- [GOAL OF THE EXERCISE]:
All entries must come back exactly as given, with no pictures in the copy.

Stored records
◇ ◇ ◇ ◇ ◇

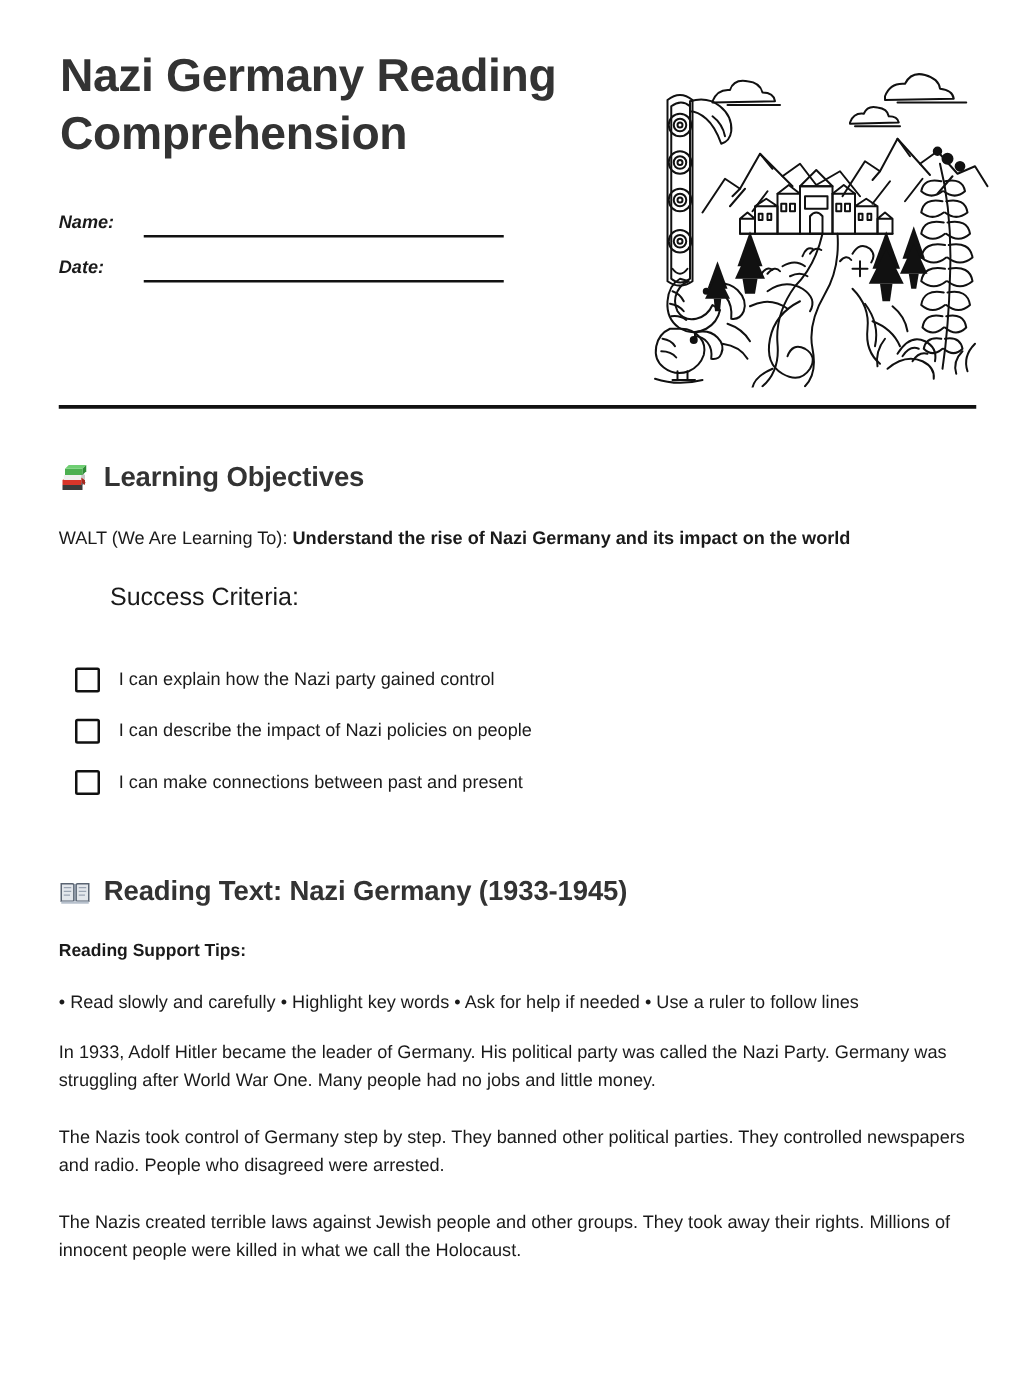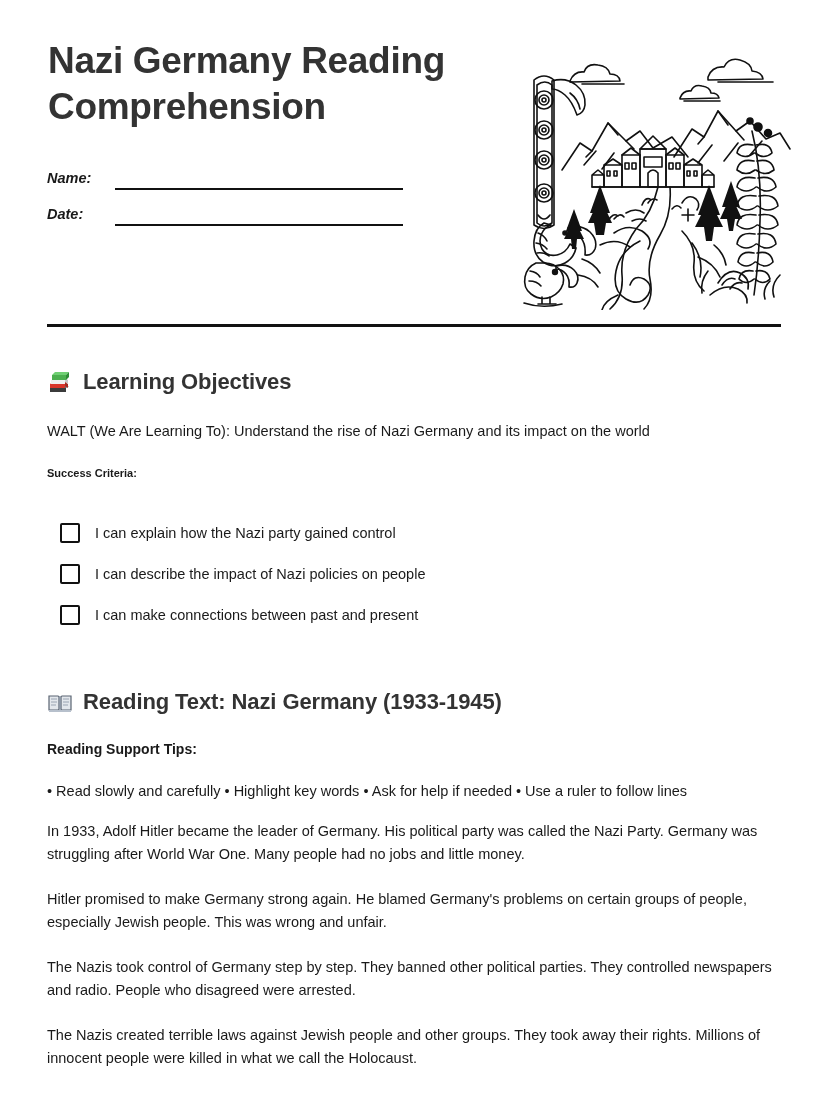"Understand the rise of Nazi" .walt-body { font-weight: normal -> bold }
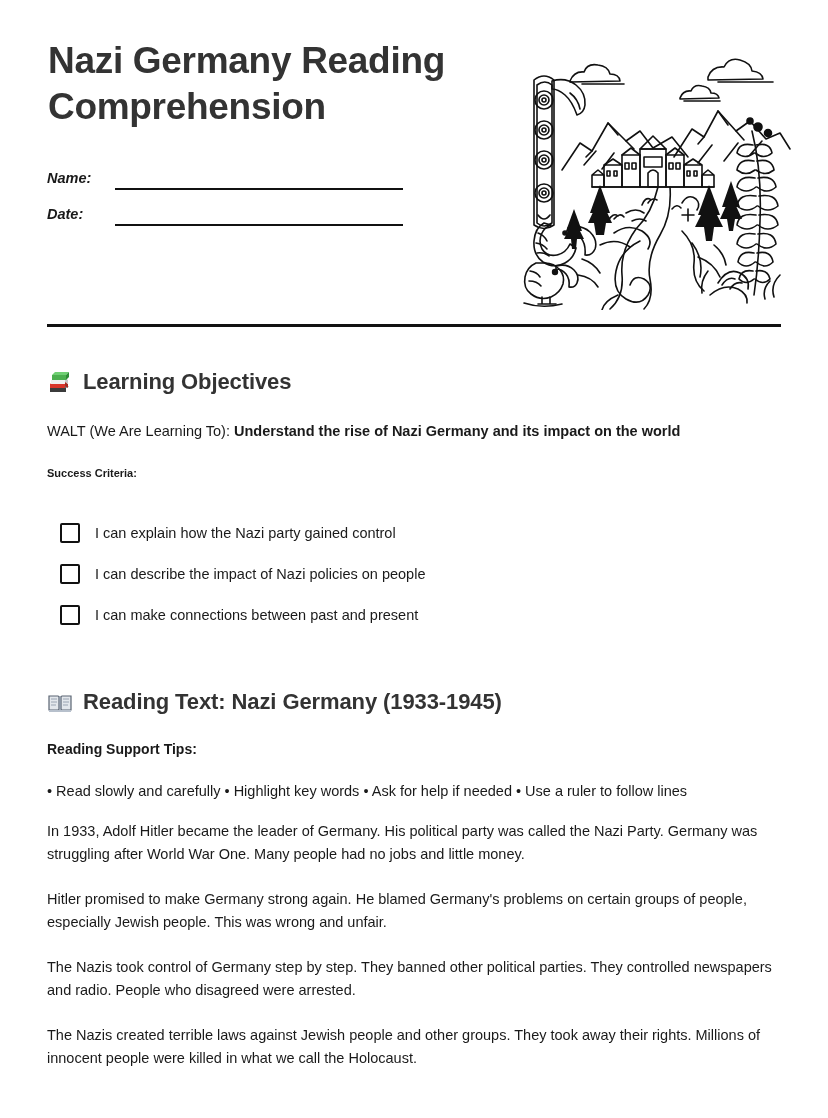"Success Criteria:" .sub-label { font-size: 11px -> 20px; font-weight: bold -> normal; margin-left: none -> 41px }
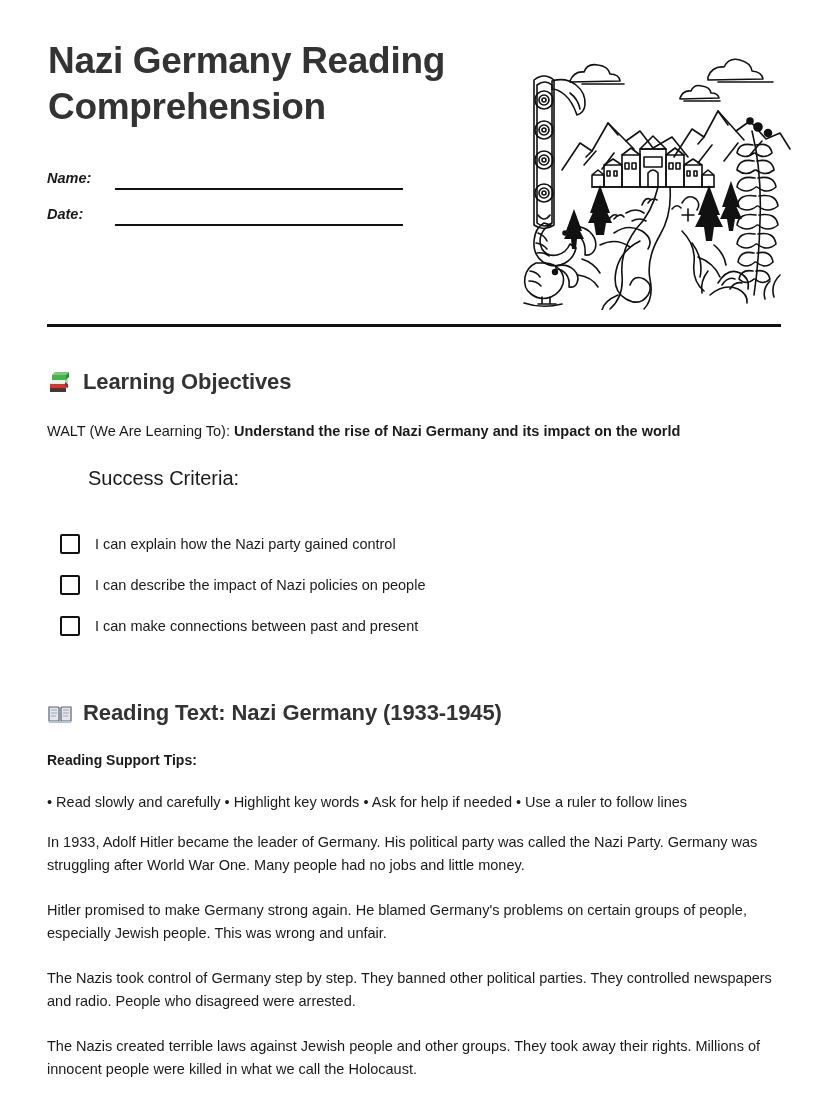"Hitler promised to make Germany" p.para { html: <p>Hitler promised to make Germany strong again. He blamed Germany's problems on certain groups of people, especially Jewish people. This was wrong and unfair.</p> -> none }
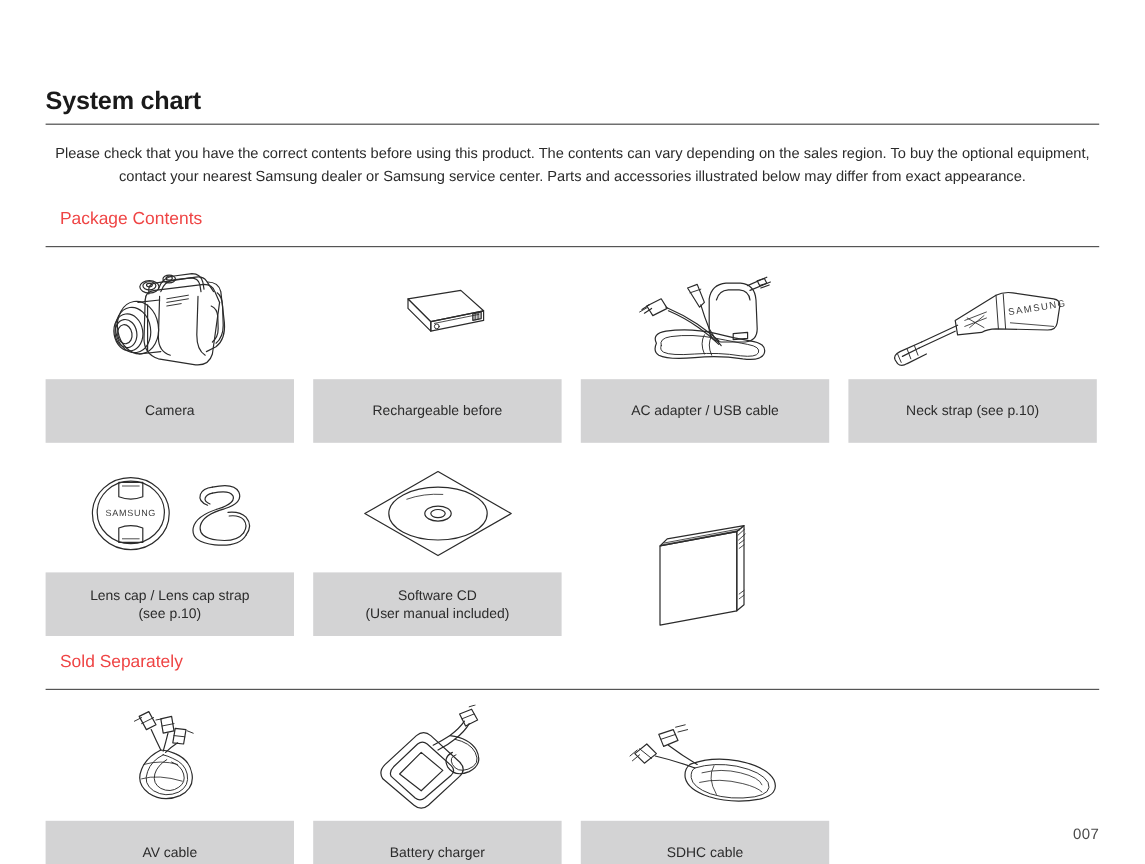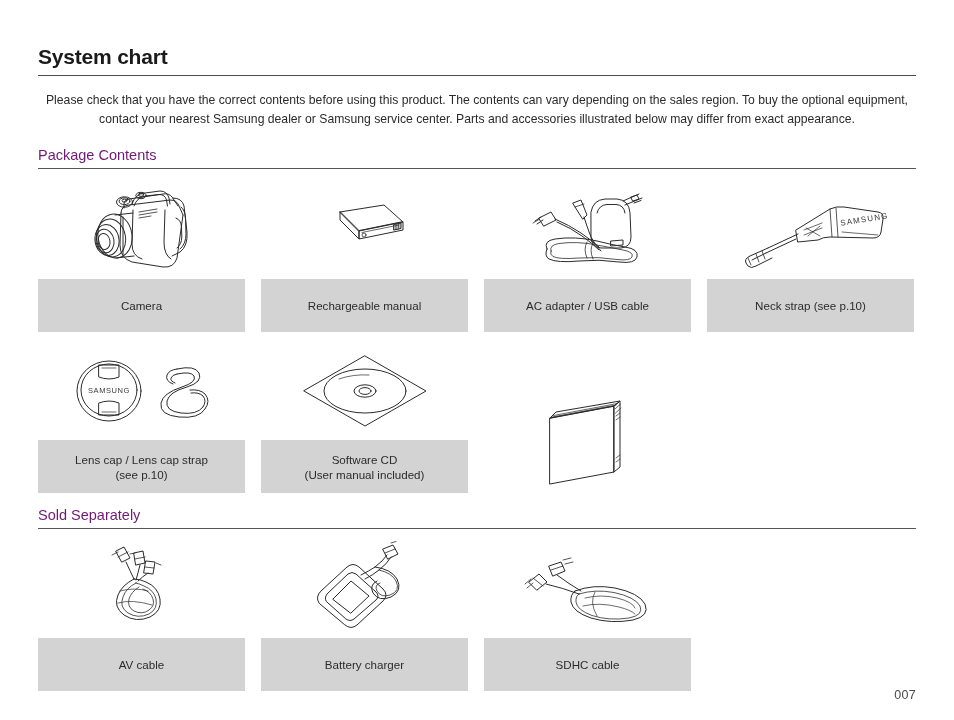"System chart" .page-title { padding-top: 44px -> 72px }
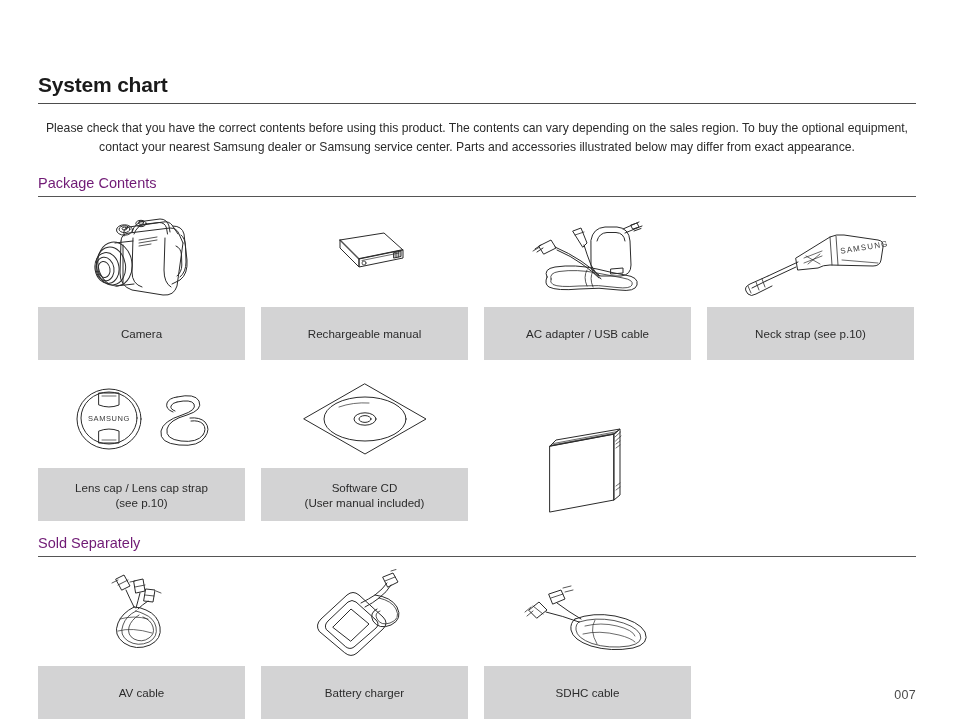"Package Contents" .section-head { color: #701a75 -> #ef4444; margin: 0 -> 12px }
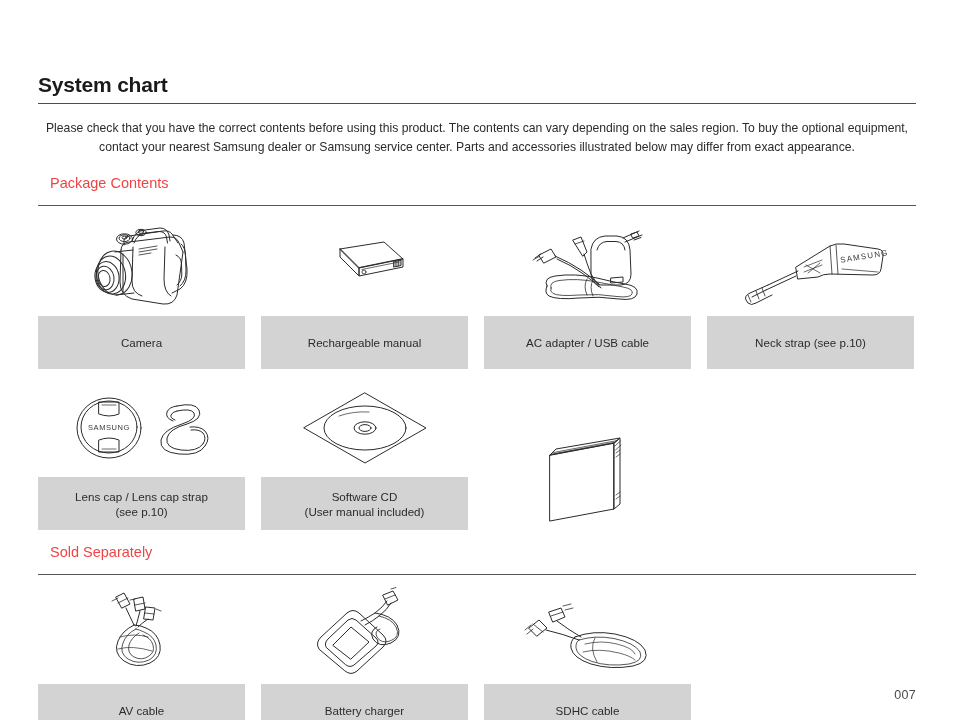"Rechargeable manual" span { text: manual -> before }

◇ ◇ ◇ ◇ ◇

- [RESPONSE]:
"Understand the rise of Nazi" .walt-body { font-weight: normal -> bold }
"Success Criteria:" .sub-label { font-size: 11px -> 20px; font-weight: bold -> normal; margin-left: none -> 41px }
"Hitler promised to make Germany" p.para { html: <p>Hitler promised to make Germany strong again. He blamed Germany's problems on certain groups of people, especially Jewish people. This was wrong and unfair.</p> -> none }
"System chart" .page-title { padding-top: 44px -> 72px }
"Package Contents" .section-head { color: #701a75 -> #ef4444; margin: 0 -> 12px }
"Rechargeable manual" span { text: manual -> before }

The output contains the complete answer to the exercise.